ACTIVITY - Going down the listing below, print exactly each line from the one with "Jordan 1 Mid" up to and including the one with "total: 2291.38 -> 3362.80", and skip the rest.

DATA EXTRACT -

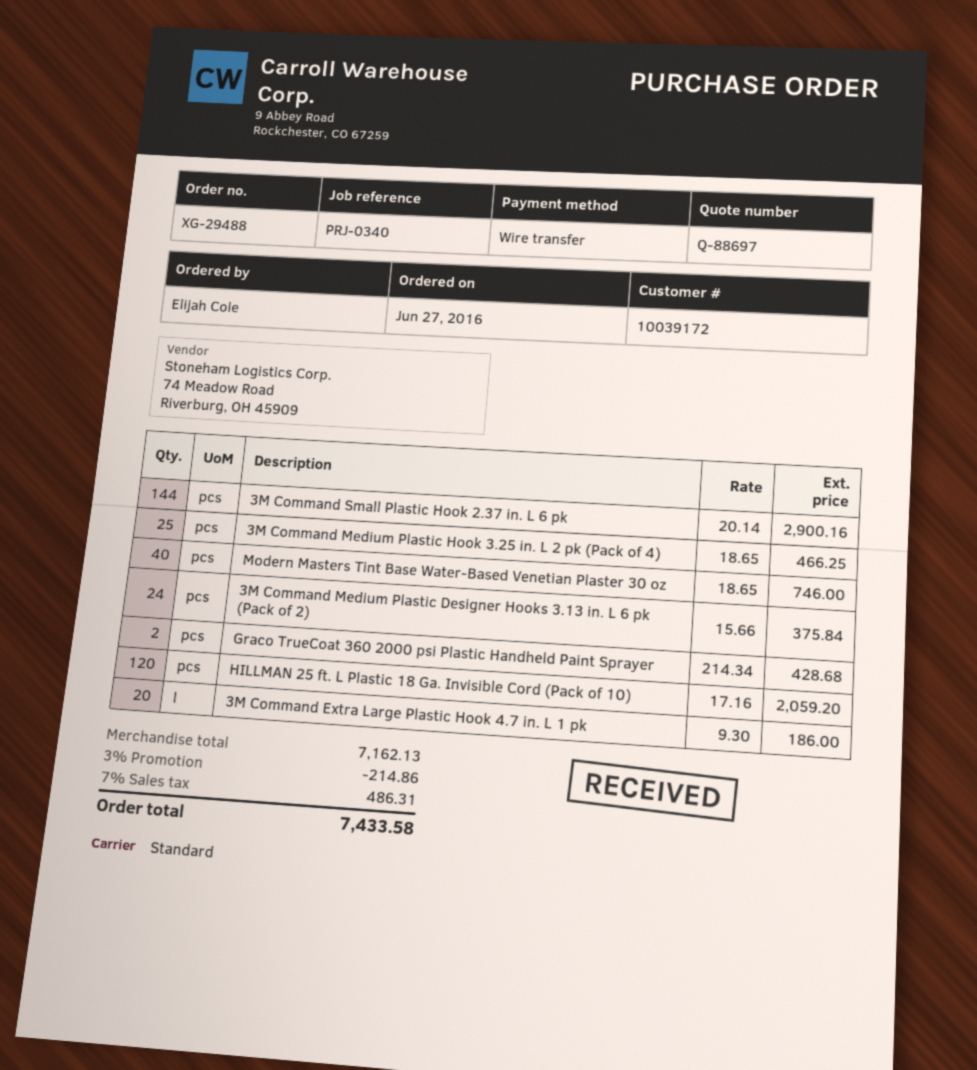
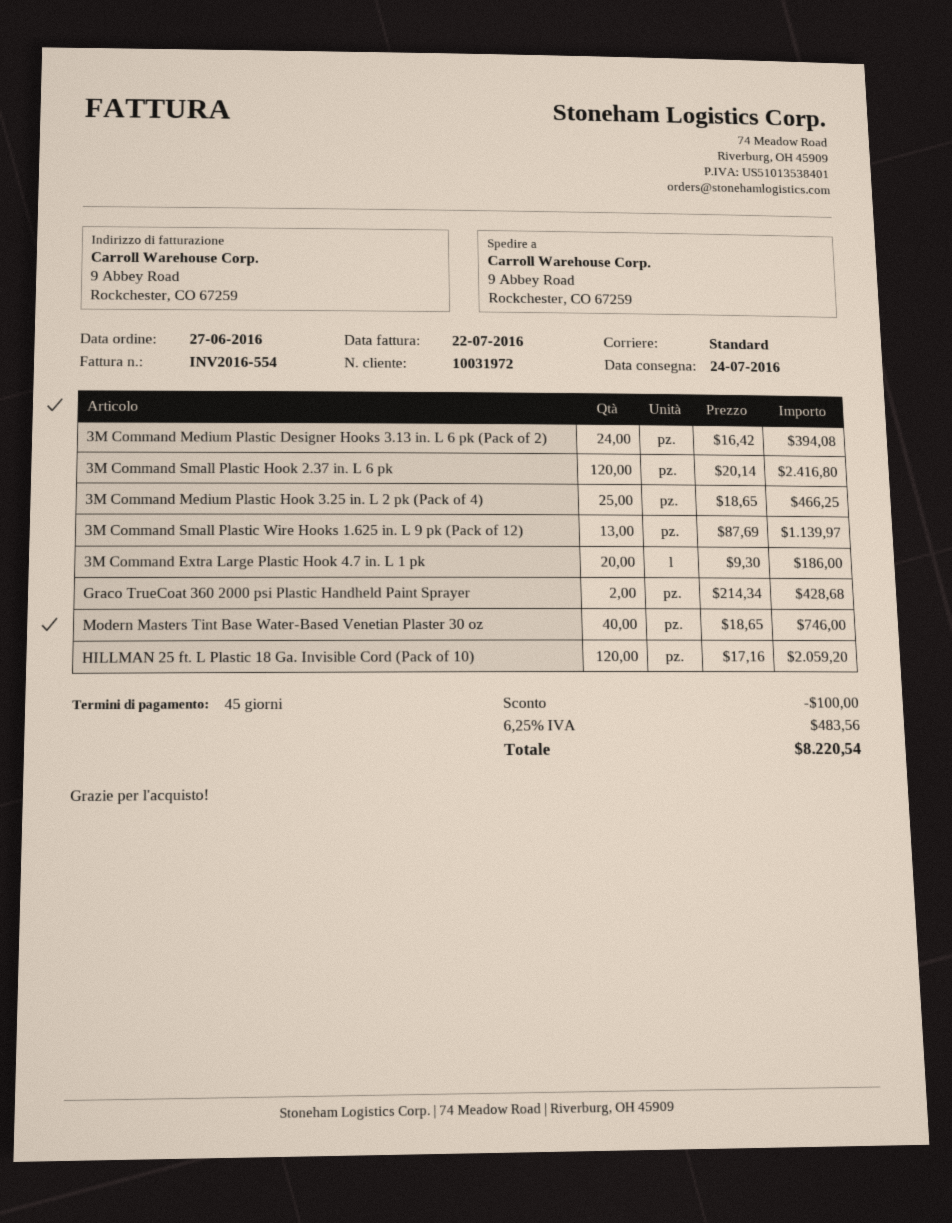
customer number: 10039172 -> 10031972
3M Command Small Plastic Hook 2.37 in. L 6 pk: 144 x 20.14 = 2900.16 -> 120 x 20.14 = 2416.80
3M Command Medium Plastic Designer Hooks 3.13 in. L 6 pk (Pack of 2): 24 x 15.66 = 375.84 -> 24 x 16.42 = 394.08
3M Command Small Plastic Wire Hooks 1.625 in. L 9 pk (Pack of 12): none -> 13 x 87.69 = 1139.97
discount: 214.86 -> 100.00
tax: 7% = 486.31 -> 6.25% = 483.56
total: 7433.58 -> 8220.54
--
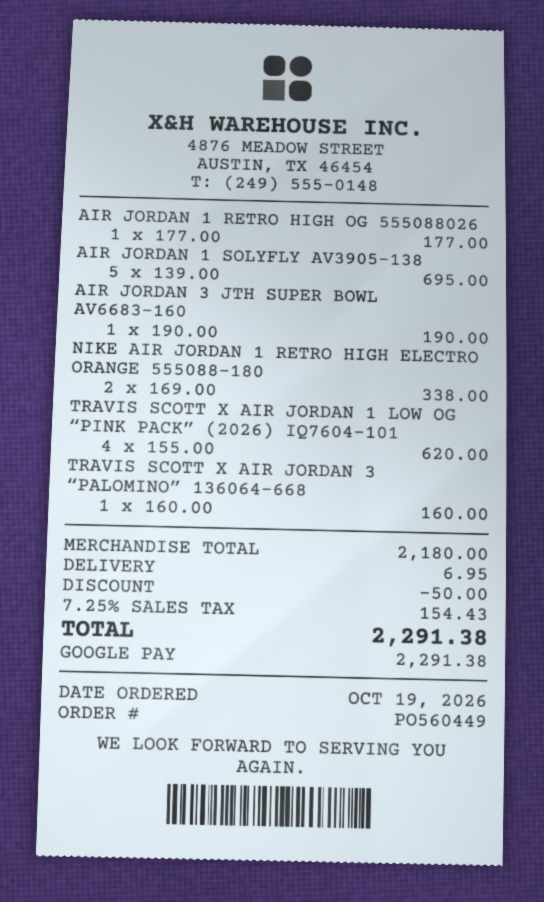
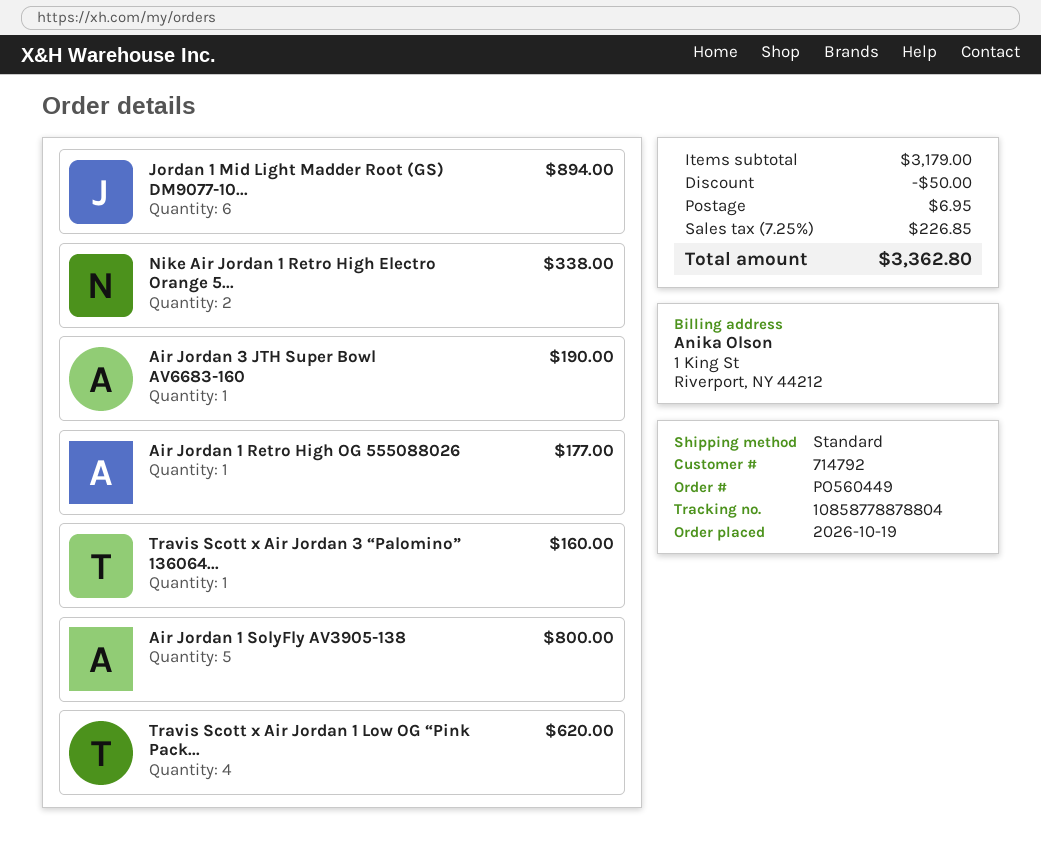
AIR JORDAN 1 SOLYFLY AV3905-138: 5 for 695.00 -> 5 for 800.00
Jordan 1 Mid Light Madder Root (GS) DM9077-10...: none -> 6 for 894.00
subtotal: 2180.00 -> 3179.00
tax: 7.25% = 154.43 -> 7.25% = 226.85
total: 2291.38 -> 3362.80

RESPONSE TO THIS TASK -
Jordan 1 Mid Light Madder Root (GS) DM9077-10...: none -> 6 for 894.00
subtotal: 2180.00 -> 3179.00
tax: 7.25% = 154.43 -> 7.25% = 226.85
total: 2291.38 -> 3362.80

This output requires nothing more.